• [YOUR INSTRUCTIONS] Please return every line in the entries below with the word "none" in it.

• [PROVIDED RECORDS]
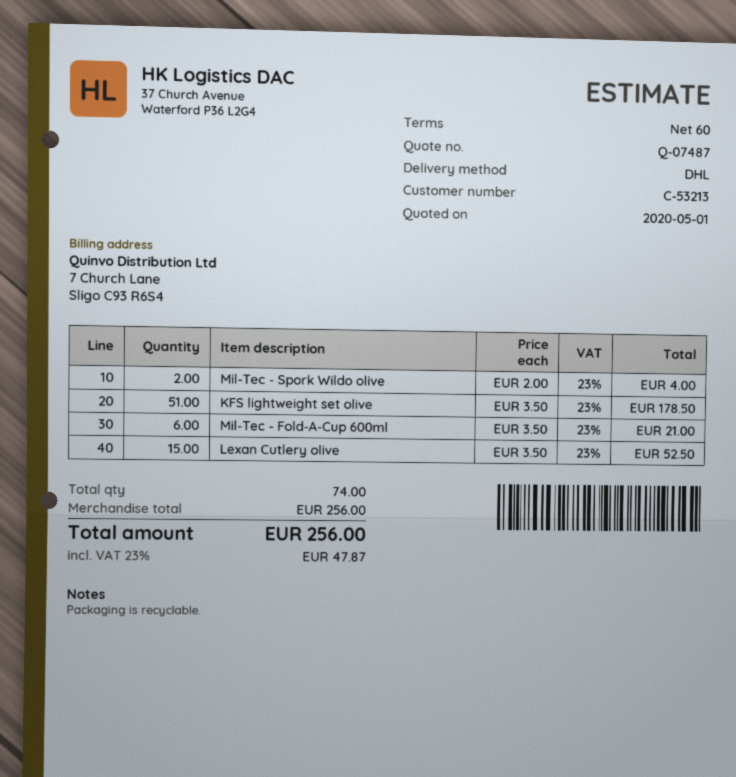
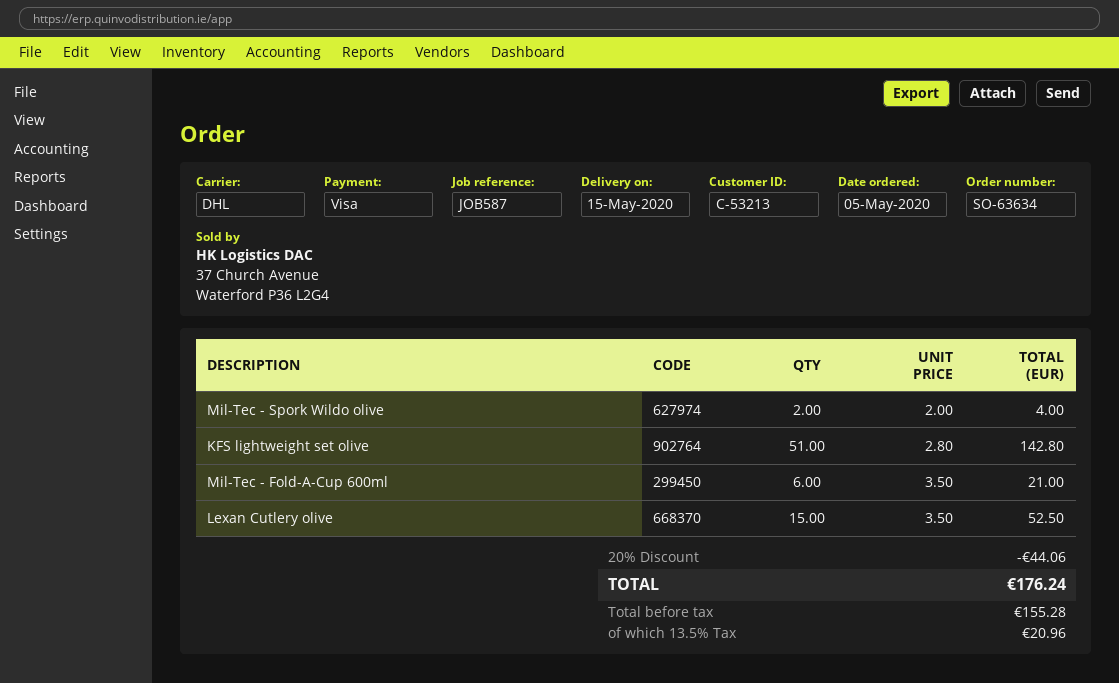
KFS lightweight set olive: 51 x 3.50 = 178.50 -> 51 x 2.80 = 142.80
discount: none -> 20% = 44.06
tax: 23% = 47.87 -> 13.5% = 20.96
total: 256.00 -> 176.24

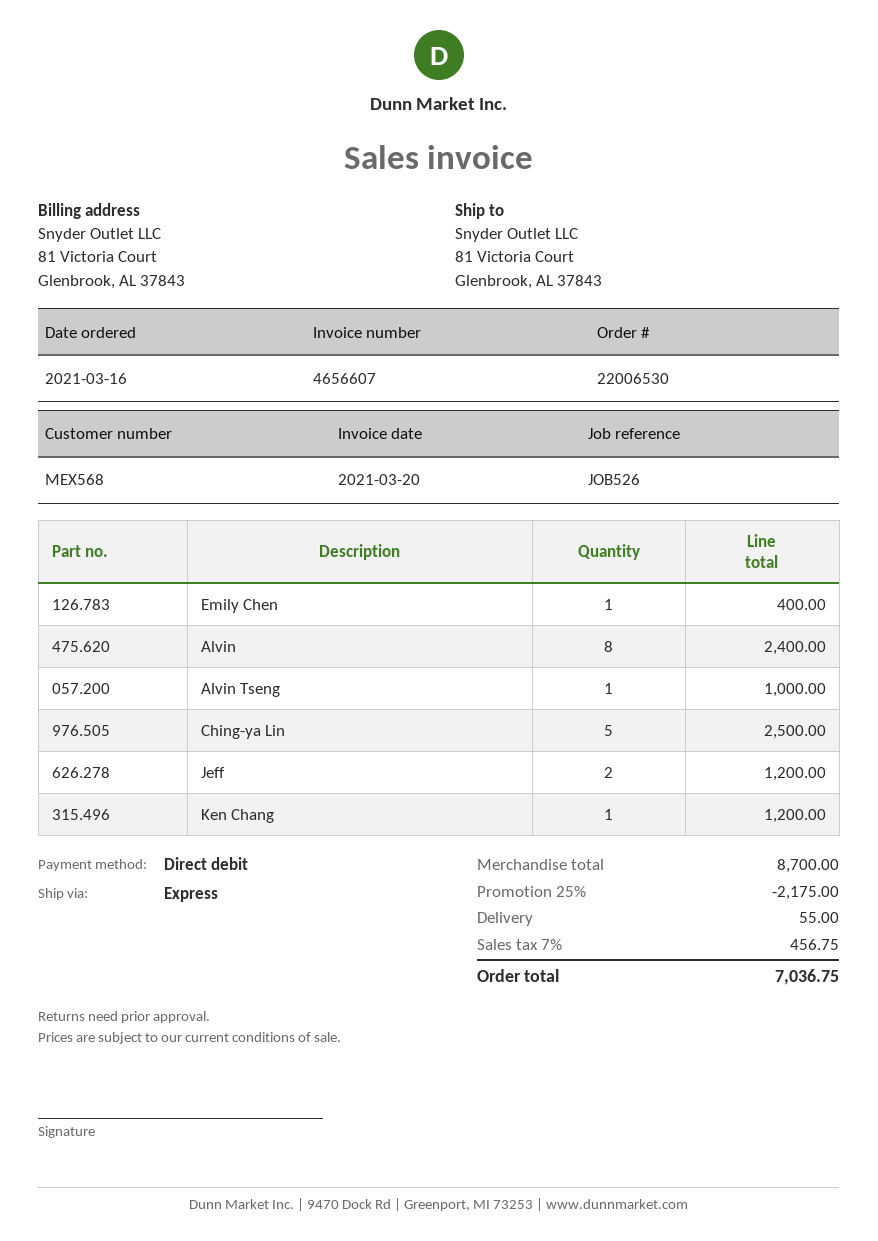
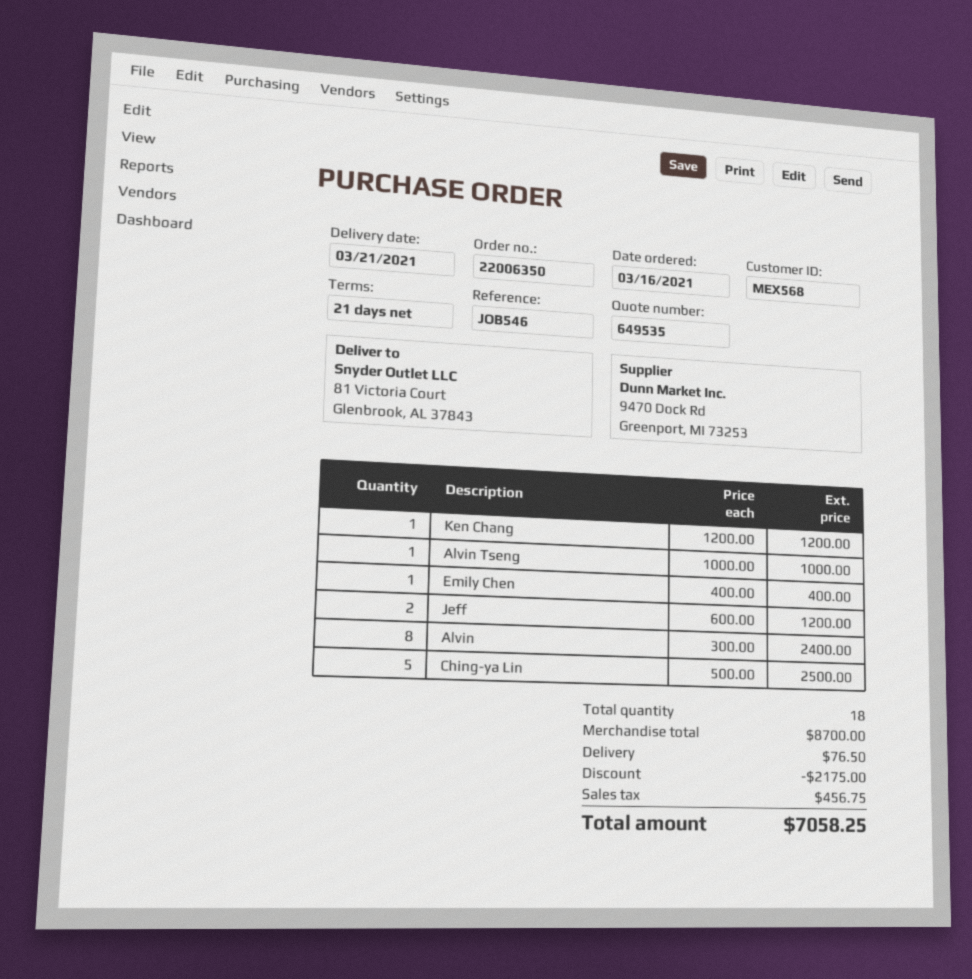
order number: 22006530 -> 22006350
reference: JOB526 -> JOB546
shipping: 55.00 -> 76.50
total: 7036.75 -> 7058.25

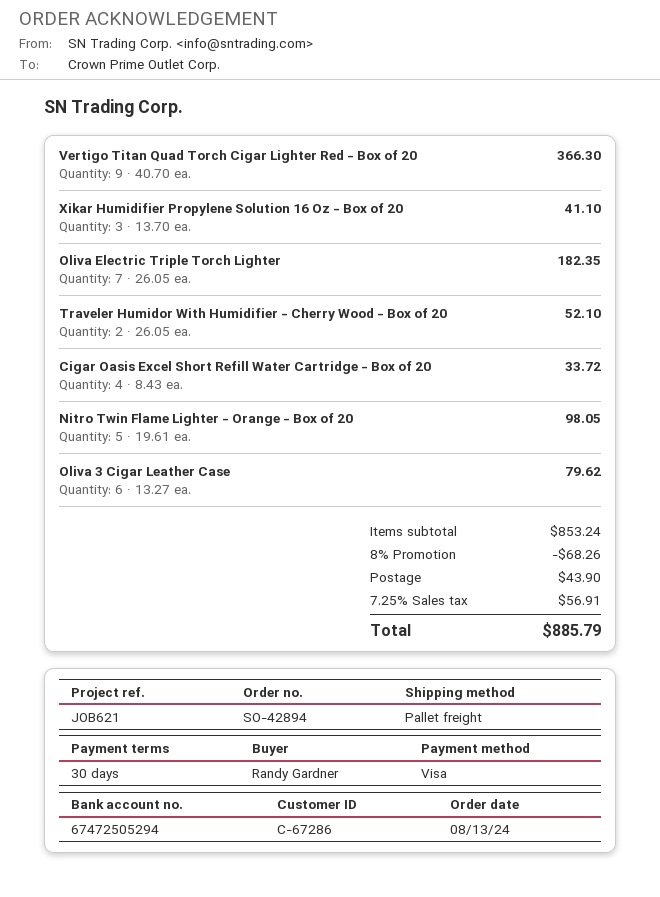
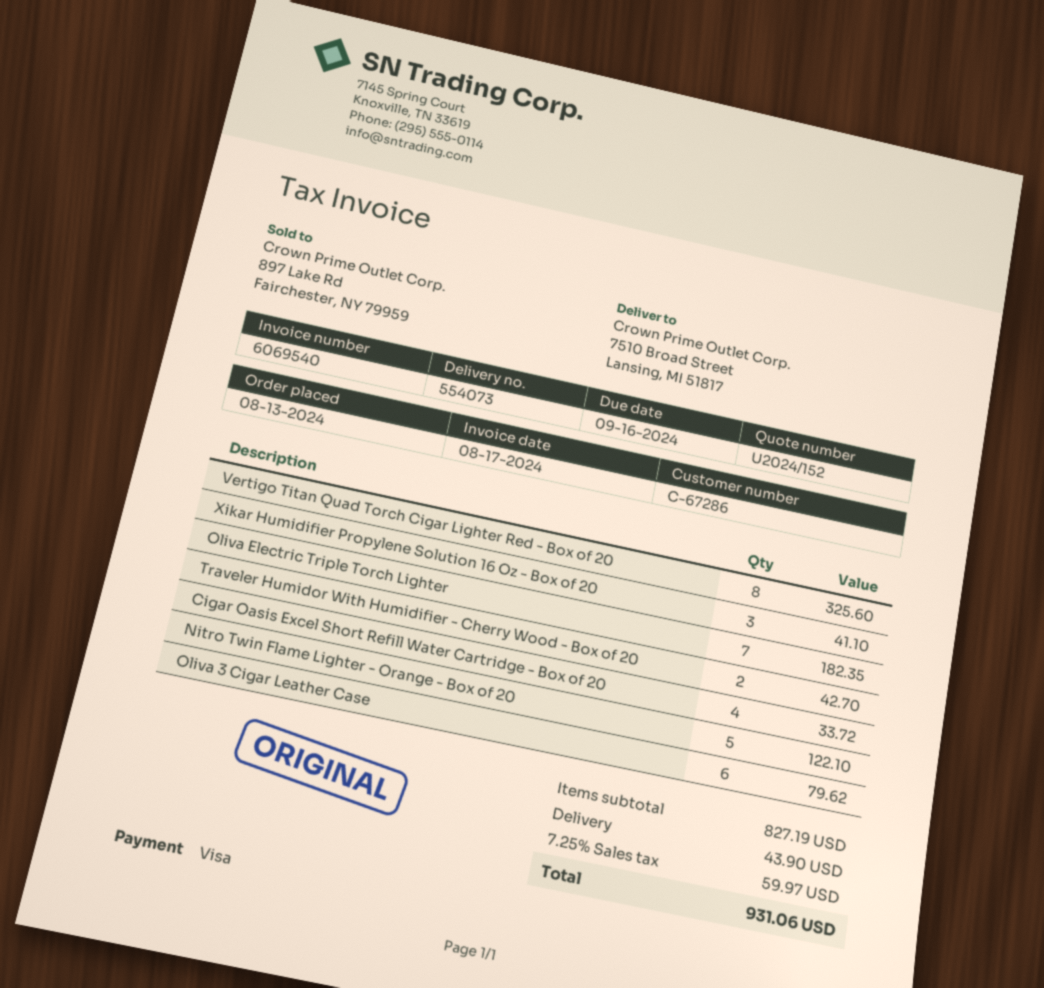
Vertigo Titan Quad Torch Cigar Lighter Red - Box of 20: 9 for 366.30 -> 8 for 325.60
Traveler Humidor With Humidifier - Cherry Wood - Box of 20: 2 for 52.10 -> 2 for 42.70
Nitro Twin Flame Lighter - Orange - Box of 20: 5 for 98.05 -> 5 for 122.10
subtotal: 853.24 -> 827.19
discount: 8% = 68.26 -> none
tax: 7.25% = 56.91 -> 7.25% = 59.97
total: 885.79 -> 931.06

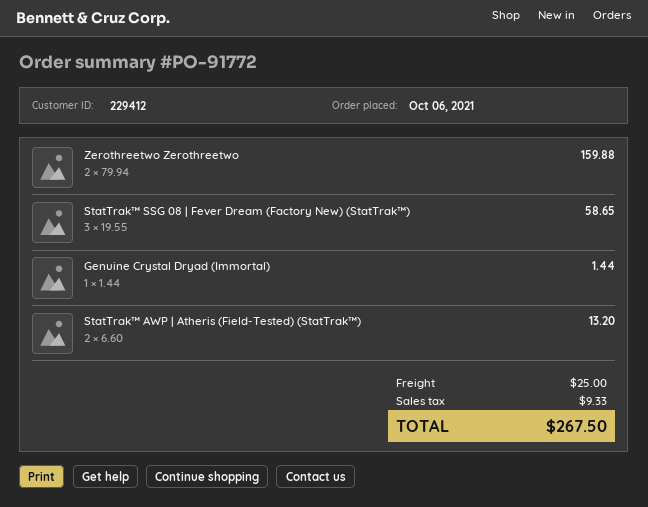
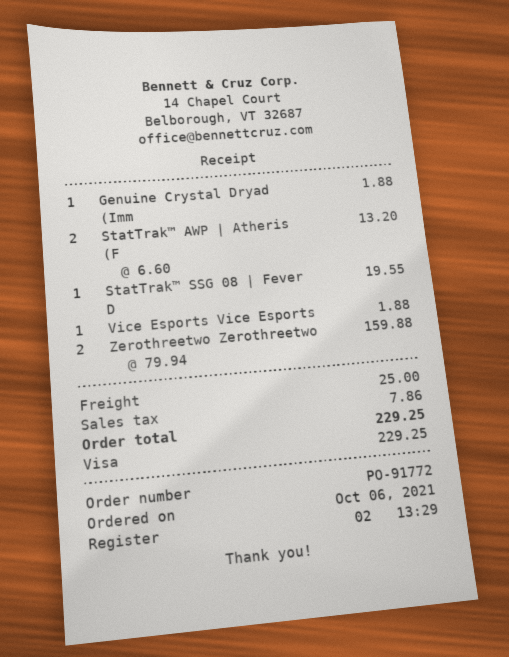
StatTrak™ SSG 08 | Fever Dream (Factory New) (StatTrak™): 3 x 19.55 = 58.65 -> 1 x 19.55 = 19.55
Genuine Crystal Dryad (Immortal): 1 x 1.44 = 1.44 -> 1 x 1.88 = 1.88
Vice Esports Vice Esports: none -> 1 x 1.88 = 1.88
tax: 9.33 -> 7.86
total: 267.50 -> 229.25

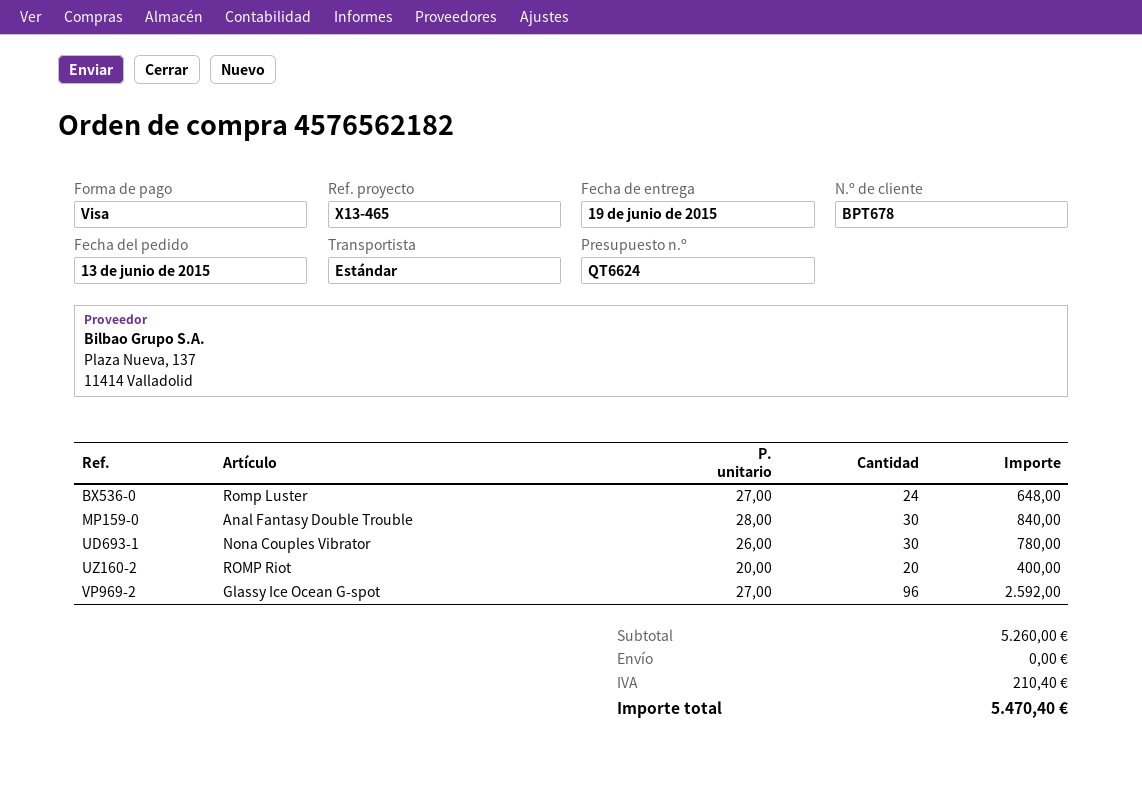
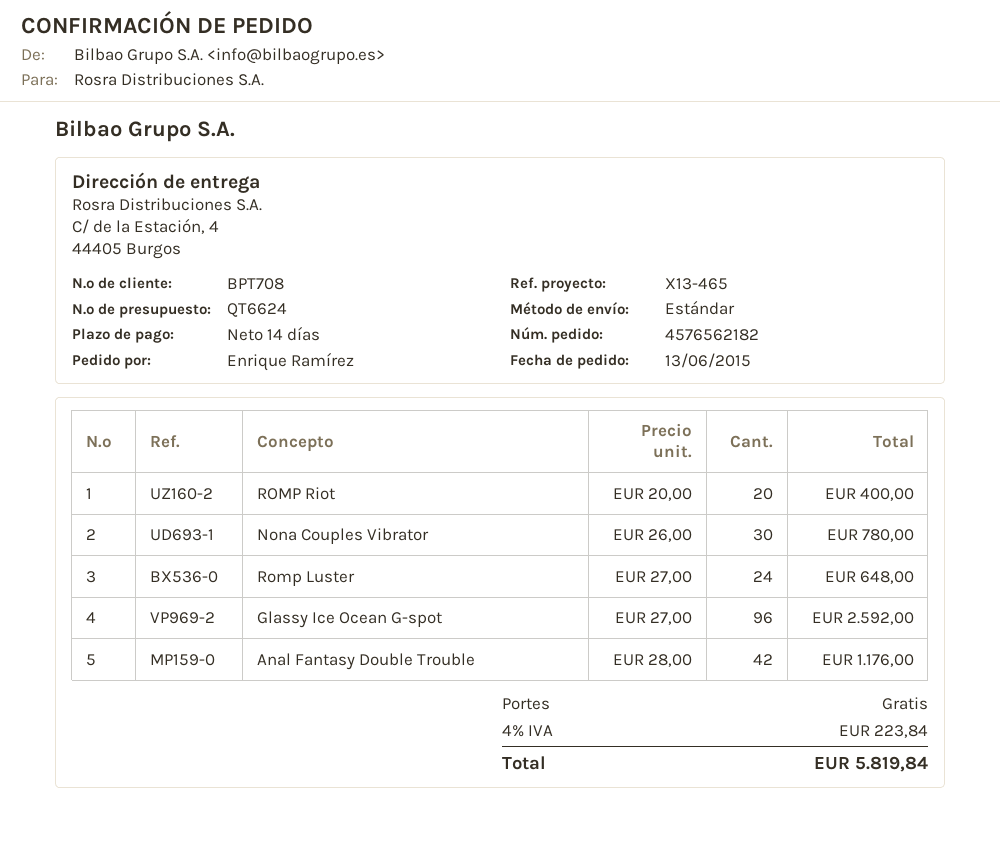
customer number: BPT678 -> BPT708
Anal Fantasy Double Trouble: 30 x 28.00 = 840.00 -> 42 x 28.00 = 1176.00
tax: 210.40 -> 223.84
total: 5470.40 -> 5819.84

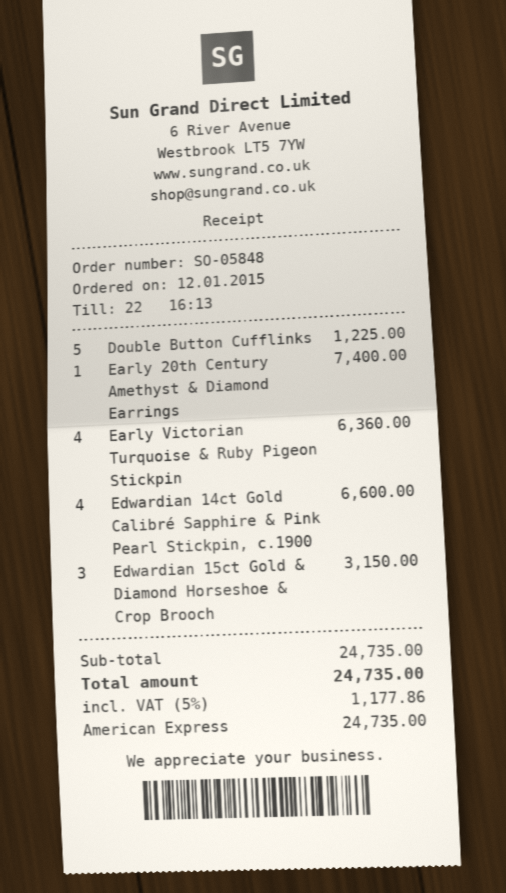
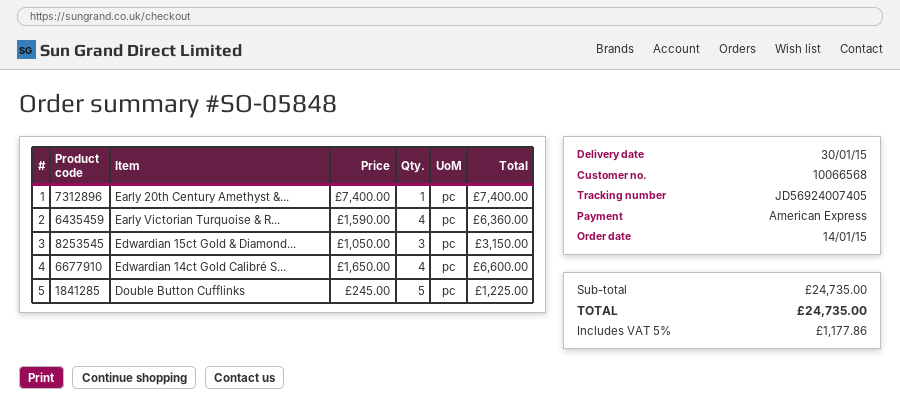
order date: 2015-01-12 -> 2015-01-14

• [RESULT FOR THIS TASK]
discount: none -> 20% = 44.06
discount: 8% = 68.26 -> none
Vice Esports Vice Esports: none -> 1 x 1.88 = 1.88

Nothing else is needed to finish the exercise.